Ancak, Suriye açısından asıl risk güneyinde. İsrail’in HTŞ’nin saldırılarını fırsat bilip Lübnan’dan sonra bu kez de Suriye’nin güneyinde bir cephe açması şaşırtıcı olmaz. Israil’in Suriye-Ürdün-Irak sınır bölgesini İran’ın etkisinden arındırıp nihayetinde Abu Kemal sınır kapısının kontrolünü ele geçirmek istediği sır değil. Bu çerçevede, Rusya zaten birkaç aydır Suriye’nin güneyindeki askeri mevzilerini bir bir terk ederek rengini belli etti. İsrail’in son aylarda Suriye’de artan hava saldırılarına karşı Rusya sadece söz konusu Lazkiye olduğunda karşılık verdi.

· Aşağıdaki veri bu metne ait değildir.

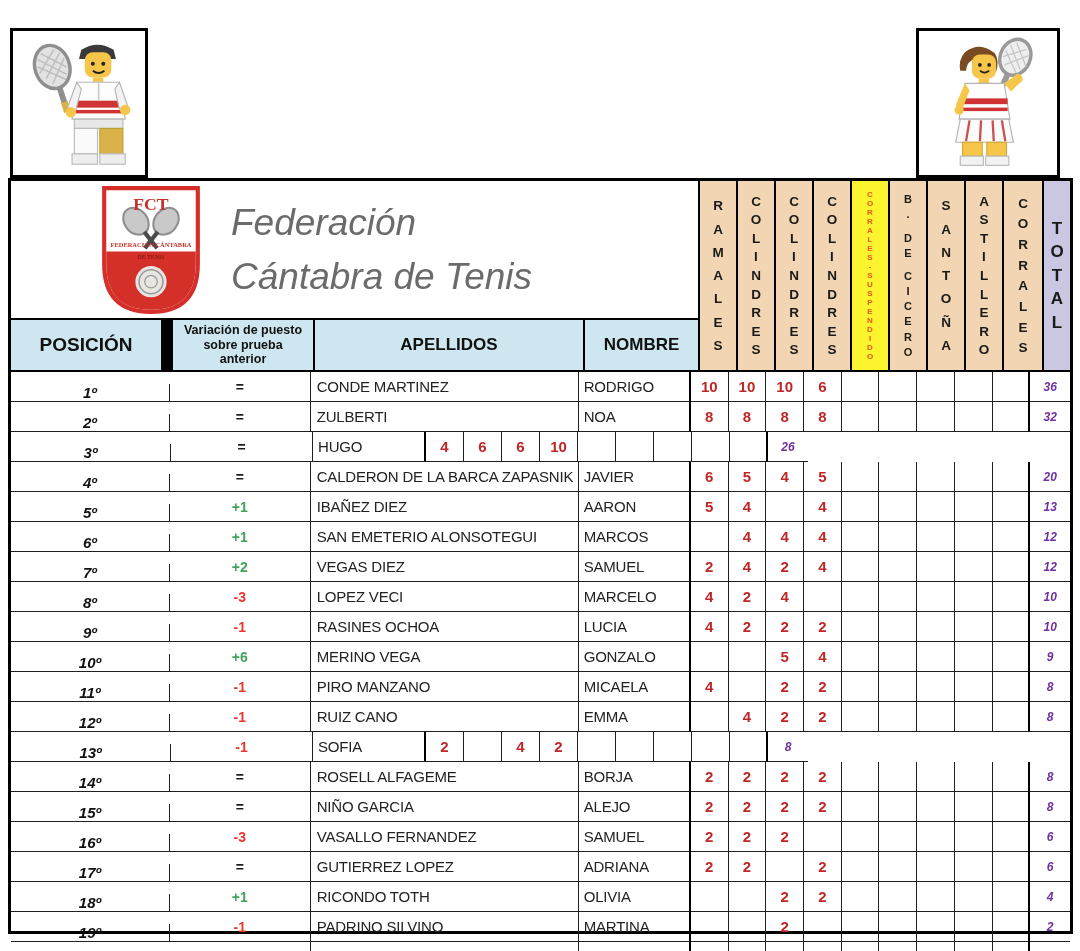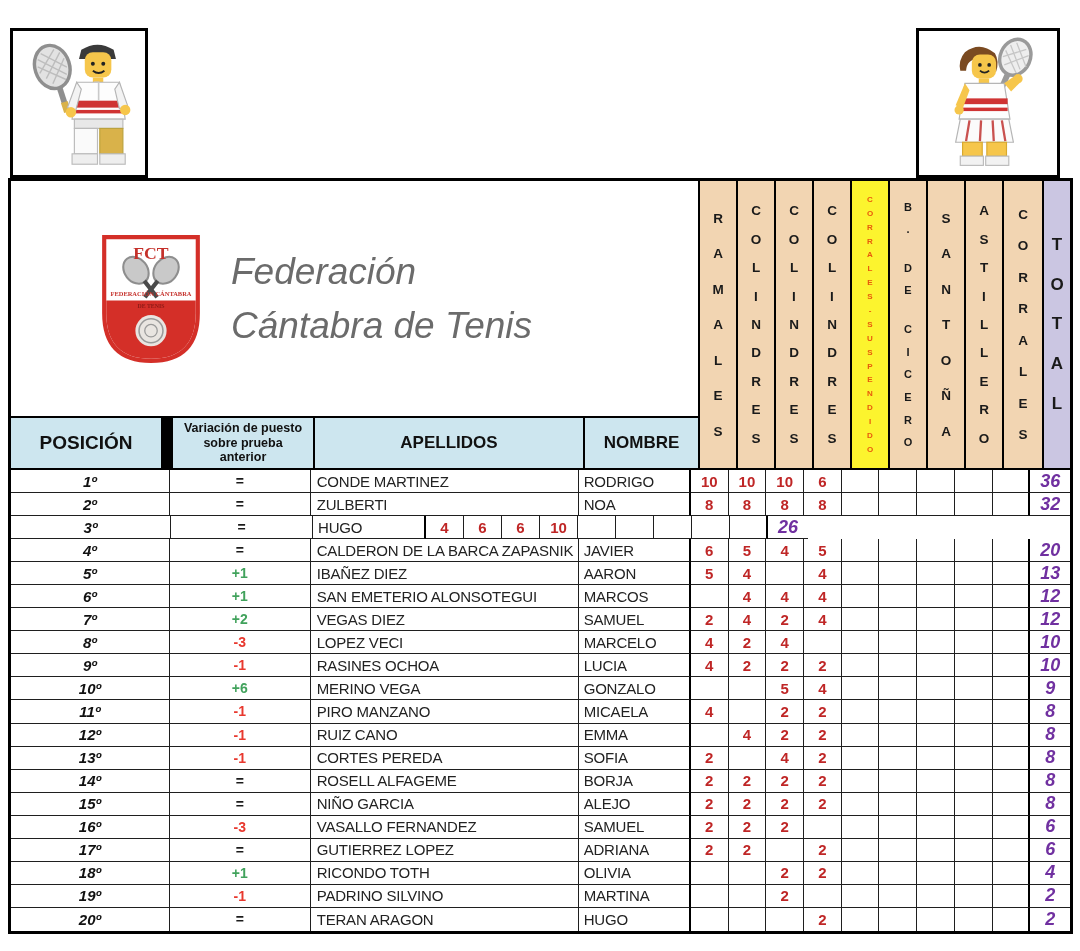--- a/index.html
+++ b/index.html
@@ -53,30 +53,30 @@
   .vtext.vmid { font-size:11px; }
   .vtext.vbig { font-size:17px; }
   .vtext .sp { height:5px; }
 
   #rows { flex:1; display:flex; flex-direction:column; }
   .trow { flex:1; display:flex; }
   .cell { border-right:1.5px solid #1f1f1f; border-bottom:1.5px solid #1f1f1f;
     display:flex; align-items:center; justify-content:center; font-size:15px; color:#222;
     overflow:hidden; white-space:nowrap; }
   .trow:last-child .cell { border-bottom:none; }
-  .c-pos { width:160px; font-weight:bold; font-style:italic; color:#111; }
+  .c-pos { width:160px; font-weight:bold; font-style:italic; color:#111;margin-top:12px; }
   .c-var { width:142px; font-weight:bold; font-size:14px; }
   .c-var.eq   { color:#1a1a1a; }
   .c-var.up   { color:#41a25c; }
   .c-var.down { color:#e8382e; }
   .c-ape { width:270px; justify-content:flex-start; padding-left:6px; letter-spacing:-0.2px; }
   .c-nom { width:113px; justify-content:flex-start; padding-left:5px; border-right:2.5px solid #000; letter-spacing:-0.2px;text-align:center; }
   .c-score { width:38px; font-weight:bold; color:#bf2626; }
   .c-score.lastev { border-right:2.5px solid #000; }
-  .c-total { width:40px; font-weight:bold; font-style:italic; color:#7030a0; font-size:18px; border-right:none; }
+  .c-total { width:40px; font-weight:bold; font-style:italic; color:#7030a0; font-size:12px; border-right:none; }
 </style>
 </head>
 <body>
 
 <div id="page">
 
   <div class="figbox" id="left-figbox">
     <svg width="116" height="134" viewBox="0 0 100 116">
       <g transform="rotate(-18 30 30)">
         <ellipse cx="28" cy="26" rx="15" ry="19" fill="#e2e2e2" stroke="#8f8f8f" stroke-width="3"></ellipse>
@@ -500,21 +500,20 @@
           <div class="cell c-score"></div>
           <div class="cell c-score"></div>
           <div class="cell c-score"></div>
           <div class="cell c-score"></div>
           <div class="cell c-score lastev"></div>
           <div class="cell c-total">8</div>
         </div>
         <div class="trow">
           <div class="cell c-pos">13º</div>
           <div class="cell c-var down">-1</div>
-          <div class="cell c-ape">CORTES PEREDA</div>
           <div class="cell c-nom">SOFIA</div>
           <div class="cell c-score">2</div>
           <div class="cell c-score"></div>
           <div class="cell c-score">4</div>
           <div class="cell c-score">2</div>
           <div class="cell c-score"></div>
           <div class="cell c-score"></div>
           <div class="cell c-score"></div>
           <div class="cell c-score"></div>
           <div class="cell c-score lastev"></div>

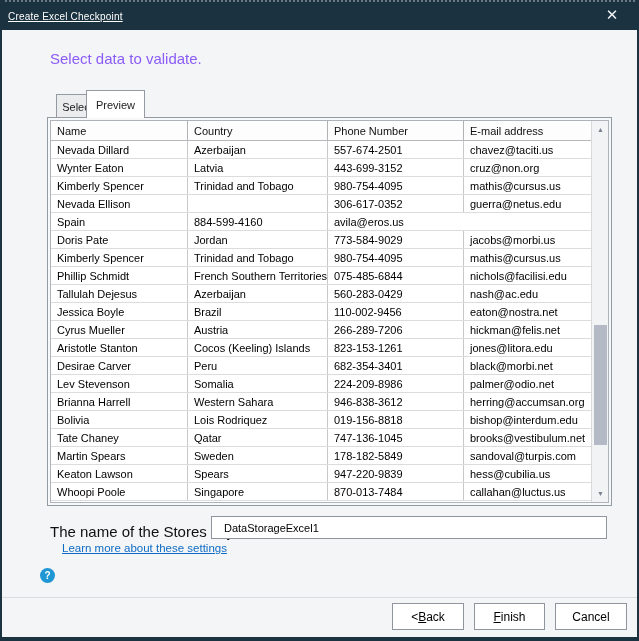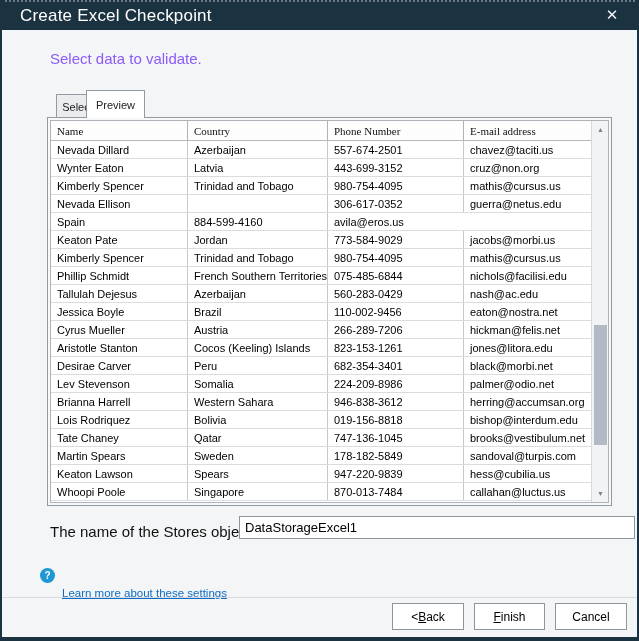--- a/index.html
+++ b/index.html
@@ -14,21 +14,21 @@
     overflow:hidden;
   }
 
   
   .titlebar {
     position:absolute; left:-2px; top:0; width:639px; height:30px;
     background:#1b3241; color:#ffffff;
     display:flex; align-items:center;
     border-top:2px dotted rgba(255,255,255,0.35);
   }
-  .titlebar .title { font-size:17px; padding-left:20px; letter-spacing:0.2px; }
+  .titlebar .title { font-size:10px; padding-left:8px; letter-spacing:0.2px;text-decoration:underline; }
   .close-btn {
     position:absolute; right:8px; top:0; width:34px; height:30px;
     display:flex; align-items:center; justify-content:center;
     color:#eef2f5; font-size:15px; cursor:pointer;
   }
 
   
   .heading {
     position:absolute; left:48px; top:50px;
     color:#8b5cf6; font-size:15px;
@@ -56,21 +56,21 @@
     position:relative; width:100%; height:100%;
     border:1px solid #aeb3b9; background:#ffffff; overflow:hidden;
   }
   .thead {
     display:grid; grid-template-columns:137px 140px 136px 1fr;
     height:20px; background:#fdfdfd; border-bottom:1px solid #b6b8bb;
     margin-right:17px;
   }
   .th {
     font-size:11px; color:#111; padding:0 6px; display:flex; align-items:center;
-    border-right:1px solid #b0b2b5; overflow:hidden; white-space:nowrap;font-family:Liberation Serif, serif;
+    border-right:1px solid #b0b2b5; overflow:hidden; white-space:nowrap;
   }
   .th:last-child { border-right:none; }
   .tbody { margin-right:17px; }
   .row {
     display:grid; grid-template-columns:137px 140px 136px 1fr;
     height:18px; border-bottom:1px solid #dadcdd; background:#fff;
   }
   .cell {
     font-size:11px; color:#000; padding:0 6px; display:flex; align-items:center;
     border-right:1px solid #c6c8ca; overflow:hidden; white-space:nowrap;
@@ -93,33 +93,33 @@
     position:absolute; left:2px; top:204px; width:13px; height:120px;
     background:#b3bac6; cursor:pointer;
   }
 
   
   .stores-label {
     position:absolute; left:48px; top:523px; font-size:15px; color:#111;
   }
   .stores-input {
     position:absolute; left:209px; top:516px; width:396px; height:23px;
-    border:1px solid #8f959c; background:#fff; font-size:13px; padding:0 5px;
-    font-family:"Liberation Sans", sans-serif; color:#000;margin-left:28px;
+    border:1px solid #8f959c; background:#fff; font-size:11px; padding:0 12px;
+    font-family:"Liberation Sans", sans-serif; color:#000;
   }
 
   
   .help-icon {
     position:absolute; left:38px; top:568px; width:15px; height:15px;
     background:#1e97d4; color:#fff; border-radius:50%;
     display:flex; align-items:center; justify-content:center;
     font-size:10px; font-weight:bold; cursor:pointer;
   }
   .help-link {
-    position:absolute; left:60px; top:587px; font-size:11.5px;
+    position:absolute; left:60px; top:542px; font-size:11.5px;
     color:#0f6cc4; text-decoration:underline; cursor:pointer;
   }
 
   
   .footer-sep {
     position:absolute; left:0; top:597px; width:100%; height:1px; background:#d9dbde;
   }
   .btn {
     position:absolute; top:603px; height:27px;
     background:#ffffff; border:1px solid #8f959c;
@@ -178,21 +178,21 @@
       <div class="cell"></div>
       <div class="cell">306-617-0352</div>
       <div class="cell">guerra@netus.edu</div>
     </div>
           <div class="row">
       <div class="cell">Spain</div>
       <div class="cell">884-599-4160</div>
       <div class="cell">avila@eros.us</div>
     </div>
           <div class="row">
-      <div class="cell">Keaton Pate</div>
+      <div class="cell">Doris Pate</div>
       <div class="cell">Jordan</div>
       <div class="cell">773-584-9029</div>
       <div class="cell">jacobs@morbi.us</div>
     </div>
           <div class="row">
       <div class="cell">Kimberly Spencer</div>
       <div class="cell">Trinidad and Tobago</div>
       <div class="cell">980-754-4095</div>
       <div class="cell">mathis@cursus.us</div>
     </div>
@@ -238,22 +238,22 @@
       <div class="cell">224-209-8986</div>
       <div class="cell">palmer@odio.net</div>
     </div>
           <div class="row">
       <div class="cell">Brianna Harrell</div>
       <div class="cell">Western Sahara</div>
       <div class="cell">946-838-3612</div>
       <div class="cell">herring@accumsan.org</div>
     </div>
           <div class="row">
+      <div class="cell">Bolivia</div>
       <div class="cell">Lois Rodriquez</div>
-      <div class="cell">Bolivia</div>
       <div class="cell">019-156-8818</div>
       <div class="cell">bishop@interdum.edu</div>
     </div>
           <div class="row">
       <div class="cell">Tate Chaney</div>
       <div class="cell">Qatar</div>
       <div class="cell">747-136-1045</div>
       <div class="cell">brooks@vestibulum.net</div>
     </div>
           <div class="row">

Dolayısıyla, İsrail eğer Suriye’nin güneyinde bir cephe açacak olursa Şam’ın imdadına en fazla İran’ın yetişmesi beklenir, ki bu durumda İran-İsrail karşı karşıya gelmese bile Suriye’de bir iç savaş yeniden başlayabilir…
Tüm bu gelişmelerin en fazla telaşlandırdığı ülke ise Irak. Aslında Irak’ın telaşı HTŞ’nin Halep saldırıları öncesinde başladı. Gazze Savaşı süresince Irak’taki Şii milis güçleri İsrail’e yönelik insansız hava araçları ve füzelerle saldırılar düzenliyordu ve İsrail son bir aydır bu saldırılar nedeniyle doğrudan Bağdat’ı hedef alan açıklamalar yapmaya başlamıştı. Nihayet İsrail, geçtiğimiz hafta BM Güvenlik Konseyi’ne başvurarak Irak’taki ‘İran destekli grupların’ İsrail’e karşı gerçekleştirdiği saldırılara karşı ‘acil önlem alınmasını’ talep etti. Bu arada, ABD Dışişleri Bakanlığı Sözcüsü Matthew Miller, ‘İran’a yakın silahlı grupların Irak’ı bölgesel bir savaşa sürükleyebileceği’ni söyledi. İsrail’in Irak’a misilleme yapma ihtimali konusunda ise Miller, ‘Her ülkenin terörist saldırılara karşı kendini savunma hakkı vardır. Bu, dünyadaki tüm ülkeler için geçerlidir. Bu nedenle Irak hükümetine çok net bir şekilde söyledik. Bu tür saldırıları engellemek için tüm çabayı göstermelisiniz” dedi.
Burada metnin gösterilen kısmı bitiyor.